D’autant que rien ne tourne rond dans la capsule. Une fuite d’ammoniaque a été détectée. La confiance entre les deux nations n’étant plus au beau fixe, la suspicion est stratosphérique. La faute à la Russie, forcément, se disent d’emblée les Américains. Analyse inverse de l’autre côté. Le romancier semble doué pour assimiler des notions techniques très compliquées et nous les transmettre comme si c’était une évidence. La vie à l’intérieur de cette boîte peu confortable est une longue litanie de tâches répétitives et ennuyeuses. L’emploi du temps des astronautes est établi des années à l’avance par les agences. Pas de surprise, encore moins d’initiatives personnelles. Il faut juste suivre le manuel à la lettre et cocher toutes les cases requises. L’apesanteur qui fait sourire quand on la voit à l’écran, n’a plus rien de drôle lorsqu’il s’agit de se laver (lingettes) aller aux toilettes (couches), de se défendre (aller frapper quelqu’un en apesanteur) ou de tirer sur quelqu’un (la folie absolue, la mort au bout du fusil). Le moindre grain de sable est source de danger. Pourtant, cet équilibre lunaire est en passe d’exploser.

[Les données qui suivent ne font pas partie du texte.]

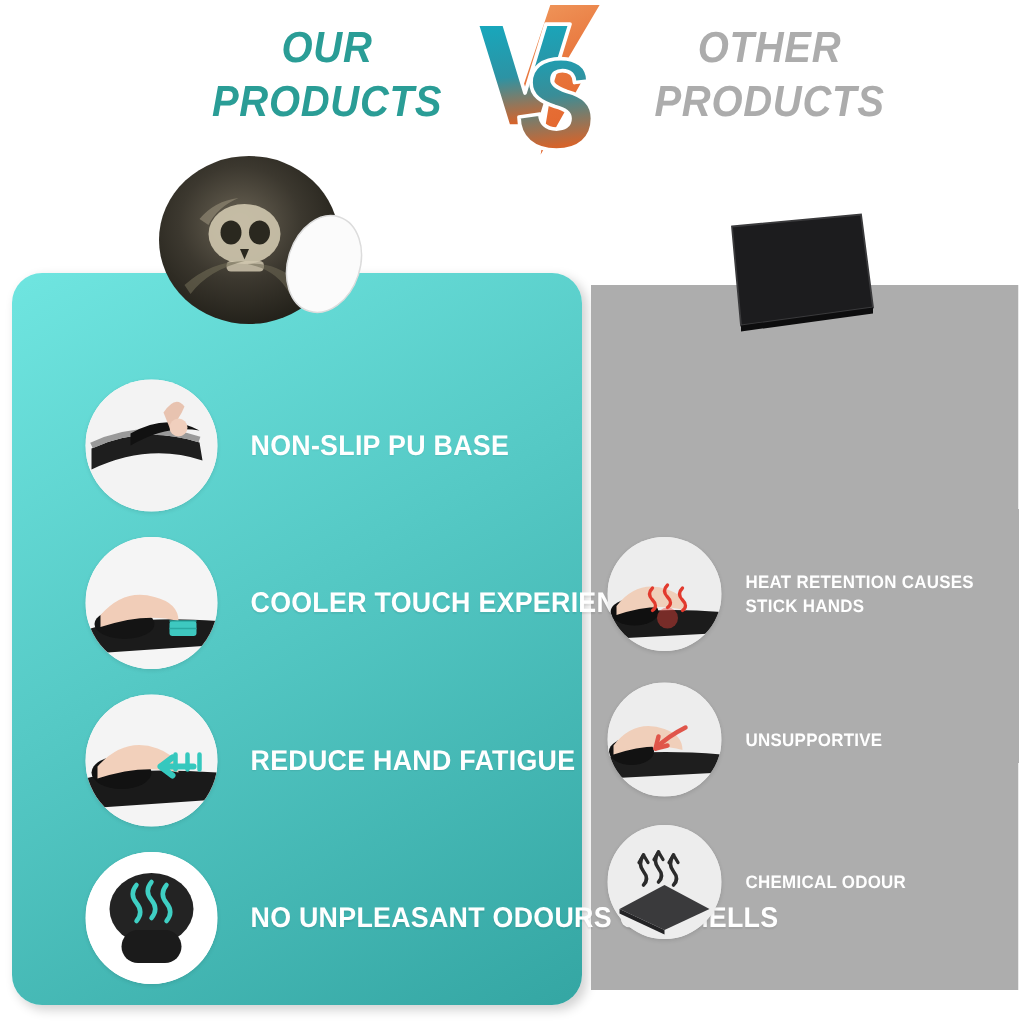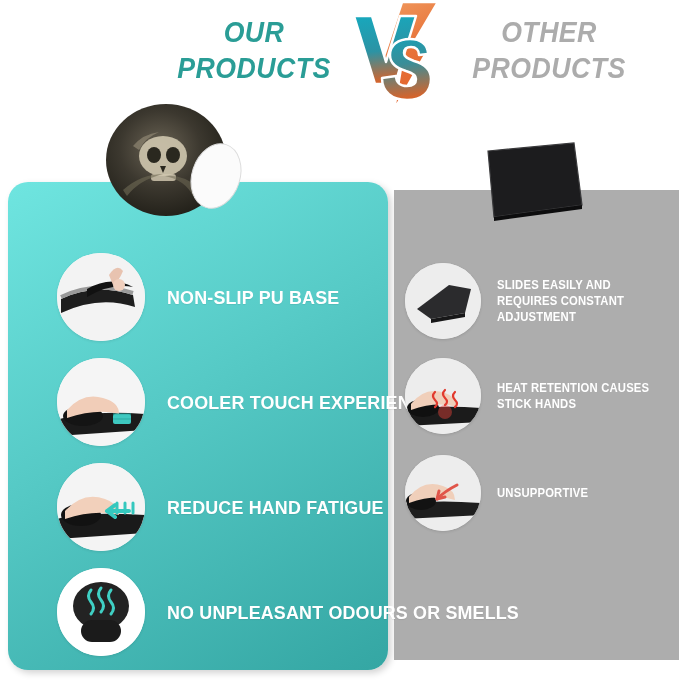--- a/index.html
+++ b/index.html
@@ -6,21 +6,21 @@
   body{
     width:679px;height:686px;
     background:#ffffff;
     font-family:"Liberation Sans", sans-serif;
     overflow:hidden;
     position:relative;
   }
   .stage{position:absolute;left:0;top:0;width:679px;height:686px;}
 
   
-  .header{position:absolute;left:0;top:0;width:590px;height:110px;margin-left:36px;}
+  .header{position:absolute;left:0;top:0;width:590px;height:110px;}
   .head-title{
     position:absolute;
     font-weight:bold;font-style:italic;
     font-size:29px;line-height:36px;
     letter-spacing:0.5px;
     text-align:center;
     transform:scaleX(0.92);
     white-space:nowrap;
   }
   .head-left{left:118px;top:14px;width:200px;color:#2a9d96;text-align:center;}
@@ -212,30 +212,20 @@
         <ellipse cx="44" cy="38" rx="28" ry="24" fill="#232323"></ellipse>
         <rect x="24" y="52" width="40" height="22" rx="11" fill="#1b1b1b"></rect>
         <path d="M34 22 q-5 6 0 12 q5 6 0 12" stroke="#3fd0c4" stroke-width="3" fill="none" stroke-linecap="round"></path>
         <path d="M44 20 q-5 6 0 12 q5 6 0 12" stroke="#3fd0c4" stroke-width="3" fill="none" stroke-linecap="round"></path>
         <path d="M54 22 q-5 6 0 12 q5 6 0 12" stroke="#3fd0c4" stroke-width="3" fill="none" stroke-linecap="round"></path>
       </svg>
     </div>
     <div class="label-l">NO UNPLEASANT ODOURS OR SMELLS</div>
   </div>
 
-  <div class="feat-r" style="left:405px;top:263px;">
-    <div class="circle-r">
-      <svg class="ico" viewBox="0 0 76 76">
-        <rect x="0" y="0" width="76" height="76" fill="#ededed"></rect>
-        <path d="M12 46 L44 22 L66 26 L60 50 L26 56 Z" fill="#2b2b2d"></path>
-        <path d="M26 56 L60 50 L60 54 L26 60 Z" fill="#171718"></path>
-      </svg>
-    </div>
-    <div class="label-r">SLIDES EASILY AND REQUIRES CONSTANT ADJUSTMENT</div>
-  </div>
 
   <div class="feat-r" style="left:405px;top:358px;">
     <div class="circle-r">
       <svg class="ico" viewBox="0 0 76 76">
         <rect x="0" y="0" width="76" height="76" fill="#ededed"></rect>
         <path d="M0 54 q24 -8 76 -4 l0 14 L0 68 z" fill="#1b1b1b"></path>
         <ellipse cx="18" cy="50" rx="16" ry="9" fill="#101010"></ellipse>
         <path d="M6 46 q14 -18 34 -11 q12 4 12 14 q-20 -6 -46 3 z" fill="#f0cfba"></path>
         <path d="M30 34 q-4 4 0 8 q4 4 0 7" stroke="#e23a2e" stroke-width="2.2" fill="none" stroke-linecap="round"></path>
         <path d="M40 32 q-4 4 0 8 q4 4 0 7" stroke="#e23a2e" stroke-width="2.2" fill="none" stroke-linecap="round"></path>
@@ -253,14 +243,30 @@
         <path d="M0 50 q24 -6 76 -2 l0 12 L0 64 z" fill="#1e1e1e"></path>
         <ellipse cx="16" cy="46" rx="15" ry="9" fill="#121212"></ellipse>
         <path d="M4 42 q14 -18 34 -11 q12 4 12 14 q-20 -6 -46 3 z" fill="#f0cfba"></path>
         <path d="M52 30 q-12 6 -20 14" stroke="#e0554a" stroke-width="3" fill="none" stroke-linecap="round"></path>
         <path d="M32 44 L40 42 M32 44 L34 36" stroke="#e0554a" stroke-width="3" fill="none" stroke-linecap="round"></path>
       </svg>
     </div>
     <div class="label-r">UNSUPPORTIVE</div>
   </div>
 
+  <div class="feat-r" style="left:405px;top:550px;">
+    <div class="circle-r">
+      <svg class="ico" viewBox="0 0 76 76">
+        <rect x="0" y="0" width="76" height="76" fill="#ededed"></rect>
+        <path d="M8 56 L38 40 L68 56 L38 70 Z" fill="#3a3a3c"></path>
+        <path d="M8 56 L38 70 L38 73 L8 59 Z" fill="#232325"></path>
+        <path d="M24 20 q-4 6 0 11 q4 5 0 9" stroke="#2b2b2b" stroke-width="2.4" fill="none" stroke-linecap="round"></path>
+        <path d="M34 18 q-4 6 0 11 q4 5 0 9" stroke="#2b2b2b" stroke-width="2.4" fill="none" stroke-linecap="round"></path>
+        <path d="M44 20 q-4 6 0 11 q4 5 0 9" stroke="#2b2b2b" stroke-width="2.4" fill="none" stroke-linecap="round"></path>
+        <path d="M24 20 l-3 5 M24 20 l3 5" stroke="#2b2b2b" stroke-width="2.2" stroke-linecap="round"></path>
+        <path d="M34 18 l-3 5 M34 18 l3 5" stroke="#2b2b2b" stroke-width="2.2" stroke-linecap="round"></path>
+        <path d="M44 20 l-3 5 M44 20 l3 5" stroke="#2b2b2b" stroke-width="2.2" stroke-linecap="round"></path>
+      </svg>
+    </div>
+    <div class="label-r">CHEMICAL ODOUR</div>
+  </div>
 
 </div>
 
 </body></html>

Aux côtés de Lucy Poplaski, cette commandante de choc corsetée dans une combinaison Sokol cousue sur mesure avec des dizaines de laçages, de boutons et de loquets qui empêche tout déshabillement, un scientifique, une touriste de l’espace, et le pilote, un ancien militaire pro MAGA, comme tous le découvriront plus tard, voire trop tard. Du côté russe, ils ne sont que deux, Lev et Anton, ce dernier ayant même eu une amourette avec Lucy lors d’un autre voyage. Une performance en soi, sachant que les caméras suivent les astronautes H24 dans la station. Tandis que son mari Nate Hunt cloué au sol à garder leur fille unique, Eliza, qui s’interroge chaque jour : « Mais pourquoi maman part-elle tout là-haut ». Le romancier s’est posé la même question. « Les astronautes sont admirés, enviés et célébrés mais au fond, on se demande pourquoi on les envoie dans l’espace, à quoi servent-ils, explique-t-il, platement. On sait aujourd’hui que des robots feraient très bien le travail. Et qui paie pour ces rêves de cow-boys de l’espace ? ».

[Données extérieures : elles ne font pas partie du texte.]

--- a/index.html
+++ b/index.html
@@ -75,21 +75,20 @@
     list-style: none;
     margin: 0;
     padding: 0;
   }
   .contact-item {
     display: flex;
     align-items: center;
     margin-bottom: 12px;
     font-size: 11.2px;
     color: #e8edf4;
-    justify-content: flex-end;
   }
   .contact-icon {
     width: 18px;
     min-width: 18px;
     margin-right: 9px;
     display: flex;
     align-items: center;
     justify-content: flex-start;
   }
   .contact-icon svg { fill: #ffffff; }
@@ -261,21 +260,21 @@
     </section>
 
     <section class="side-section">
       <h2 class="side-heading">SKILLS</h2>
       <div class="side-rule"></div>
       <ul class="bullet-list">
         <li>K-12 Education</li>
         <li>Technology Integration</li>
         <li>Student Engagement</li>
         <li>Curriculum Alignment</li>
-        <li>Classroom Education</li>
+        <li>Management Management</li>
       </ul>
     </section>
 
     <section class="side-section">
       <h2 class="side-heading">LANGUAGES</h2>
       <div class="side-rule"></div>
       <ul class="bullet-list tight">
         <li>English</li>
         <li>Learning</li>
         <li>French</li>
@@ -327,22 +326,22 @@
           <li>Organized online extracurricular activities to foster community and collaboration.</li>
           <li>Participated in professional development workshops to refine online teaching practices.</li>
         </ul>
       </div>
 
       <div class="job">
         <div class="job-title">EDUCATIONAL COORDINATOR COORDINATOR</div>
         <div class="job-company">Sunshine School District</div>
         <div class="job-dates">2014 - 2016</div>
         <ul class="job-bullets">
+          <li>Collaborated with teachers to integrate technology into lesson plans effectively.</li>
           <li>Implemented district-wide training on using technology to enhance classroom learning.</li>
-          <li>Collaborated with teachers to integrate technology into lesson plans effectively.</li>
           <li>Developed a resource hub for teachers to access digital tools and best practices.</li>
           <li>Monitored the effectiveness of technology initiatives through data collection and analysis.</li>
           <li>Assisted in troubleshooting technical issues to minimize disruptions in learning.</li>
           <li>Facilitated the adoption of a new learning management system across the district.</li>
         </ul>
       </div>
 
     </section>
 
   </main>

Elle aurait dû se méfier la petite Lucy, la bonne élève, la meilleure comme elle le dit elle-même. Le mari qui se sacrifie pour l’ambition acharnée de sa femme découvre que madame a réussi à batifoler avec un Russe sous les étoiles. L’auteur en profite pour montrer les difficultés particulières de la gente féminine face à cette aspiration professionnelle exacerbée, et comment l’homme qui gagne moins et garde les enfants, se débat également avec ces nouveaux codes. « La station spatiale représente le symbole idéal des rapports internationaux mais c’est aussi pour moi, le symbole de l’histoire du sexisme. Comment arrive-t-on à d’immenses avancées technologiques en étant aussi arriérés sur le plan humain et civilisationnel ? ».

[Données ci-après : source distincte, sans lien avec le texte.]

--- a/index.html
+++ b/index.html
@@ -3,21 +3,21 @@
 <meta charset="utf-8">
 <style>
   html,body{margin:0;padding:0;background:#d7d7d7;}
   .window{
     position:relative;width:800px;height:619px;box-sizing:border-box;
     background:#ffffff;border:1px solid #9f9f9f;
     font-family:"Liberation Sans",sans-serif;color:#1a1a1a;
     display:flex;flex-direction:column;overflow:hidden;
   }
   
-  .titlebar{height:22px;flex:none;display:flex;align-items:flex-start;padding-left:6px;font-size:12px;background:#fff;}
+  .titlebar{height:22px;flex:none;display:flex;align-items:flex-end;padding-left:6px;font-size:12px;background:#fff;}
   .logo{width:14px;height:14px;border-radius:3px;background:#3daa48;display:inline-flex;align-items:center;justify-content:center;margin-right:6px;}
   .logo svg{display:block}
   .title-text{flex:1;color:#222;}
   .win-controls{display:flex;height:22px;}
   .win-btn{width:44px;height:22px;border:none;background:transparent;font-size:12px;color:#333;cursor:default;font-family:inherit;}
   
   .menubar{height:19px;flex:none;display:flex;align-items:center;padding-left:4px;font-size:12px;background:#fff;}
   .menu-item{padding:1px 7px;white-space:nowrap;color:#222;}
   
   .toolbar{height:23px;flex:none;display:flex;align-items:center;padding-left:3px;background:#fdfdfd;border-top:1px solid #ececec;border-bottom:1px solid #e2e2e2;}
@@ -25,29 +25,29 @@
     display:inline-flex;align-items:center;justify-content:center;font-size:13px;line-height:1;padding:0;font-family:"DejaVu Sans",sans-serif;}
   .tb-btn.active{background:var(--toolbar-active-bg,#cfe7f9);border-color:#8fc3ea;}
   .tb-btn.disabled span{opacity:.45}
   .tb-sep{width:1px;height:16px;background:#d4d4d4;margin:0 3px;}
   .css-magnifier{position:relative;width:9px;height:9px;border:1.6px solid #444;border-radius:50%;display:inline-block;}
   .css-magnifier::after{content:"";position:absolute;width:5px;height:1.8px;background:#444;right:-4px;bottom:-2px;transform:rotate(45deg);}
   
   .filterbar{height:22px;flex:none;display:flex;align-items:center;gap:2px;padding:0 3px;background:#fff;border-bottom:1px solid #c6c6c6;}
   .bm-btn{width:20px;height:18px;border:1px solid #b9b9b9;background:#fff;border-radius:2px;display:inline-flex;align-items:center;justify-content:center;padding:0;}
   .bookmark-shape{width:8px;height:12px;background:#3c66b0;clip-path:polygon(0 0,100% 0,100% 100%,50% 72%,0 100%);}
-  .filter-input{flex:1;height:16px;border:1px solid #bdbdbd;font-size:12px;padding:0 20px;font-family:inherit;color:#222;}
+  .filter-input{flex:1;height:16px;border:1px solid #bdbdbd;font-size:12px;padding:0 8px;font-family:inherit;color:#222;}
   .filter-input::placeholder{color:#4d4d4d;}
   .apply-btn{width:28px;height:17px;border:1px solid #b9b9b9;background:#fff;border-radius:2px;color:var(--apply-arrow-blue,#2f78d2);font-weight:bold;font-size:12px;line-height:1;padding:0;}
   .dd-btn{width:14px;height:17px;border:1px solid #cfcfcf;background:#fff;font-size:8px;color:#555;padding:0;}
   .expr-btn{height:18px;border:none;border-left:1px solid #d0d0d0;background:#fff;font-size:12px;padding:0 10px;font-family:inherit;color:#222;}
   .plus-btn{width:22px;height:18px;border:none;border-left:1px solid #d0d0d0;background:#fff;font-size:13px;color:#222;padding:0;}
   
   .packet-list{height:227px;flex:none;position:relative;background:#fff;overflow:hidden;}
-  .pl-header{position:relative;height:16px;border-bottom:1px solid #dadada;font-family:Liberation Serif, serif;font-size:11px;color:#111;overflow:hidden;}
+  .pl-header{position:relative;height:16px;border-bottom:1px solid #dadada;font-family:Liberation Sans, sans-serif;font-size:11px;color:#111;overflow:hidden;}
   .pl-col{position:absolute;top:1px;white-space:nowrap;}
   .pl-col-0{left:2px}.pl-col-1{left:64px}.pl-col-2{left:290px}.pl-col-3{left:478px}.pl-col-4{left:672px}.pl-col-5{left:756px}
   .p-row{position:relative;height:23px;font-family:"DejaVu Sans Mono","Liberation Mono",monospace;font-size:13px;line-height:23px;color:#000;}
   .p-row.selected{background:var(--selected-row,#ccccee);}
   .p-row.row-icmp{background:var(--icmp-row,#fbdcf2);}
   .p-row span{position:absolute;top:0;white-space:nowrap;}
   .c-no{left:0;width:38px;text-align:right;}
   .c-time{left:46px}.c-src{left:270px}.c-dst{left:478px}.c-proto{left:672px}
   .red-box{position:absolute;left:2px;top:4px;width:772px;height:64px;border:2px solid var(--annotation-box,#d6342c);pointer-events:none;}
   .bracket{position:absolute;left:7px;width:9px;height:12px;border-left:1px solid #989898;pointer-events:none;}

Le roman tombe à point nommé. Jakub Szamalek ne se dérobe pas face à une question plus politique. Il raconte qu’il l’a commencé avant que la Russe n’envahisse le voisin ukrainien. « J’étais au milieu de mon roman lorsqu’ils ont attaqué. La station spatiale a pris un tour symbolique encore plus grand. J’ai pu utiliser cette attaque dans tous les dialogues entre Russes et Américains. Tout prenait encore plus de sens. On voit bien que ce qui compte lorsque les personnages s’affrontent, ce n’est pas tant ce qui se passe dans cette boîte métallique désagréable que les conséquences que cela peut avoir en bas, sur terre ». Ce polar très cinématographique (on pense à Sigourney Weaver dans Alien) prend alors une tournure réelle et dramatique. Fini de rigoler. Jakub Szamalek est polonais, il connaît l’ennemi : « Je suis furieux contre les Russes parce qu’ils prouvent que le progrès ne reste que technologique avec eux. Et qu’ils ne ratent pas une occasion de tirer toute la région vers le bas sur le plan civilisationnel ». La Station a été traduit en russe et Jakub Szamalek a versé tous ses droits d’auteurs à une association ukrainienne afin qu’elle achète des drones. Quand le réel l’emporte sur la fiction. Et que les écrivains ne manquent pas de courage.

La Station de Jakub Szamalek, traduit du polonais par Kamil Barbarski, Éditions Métailié Noir, 380 pages, 23 euros.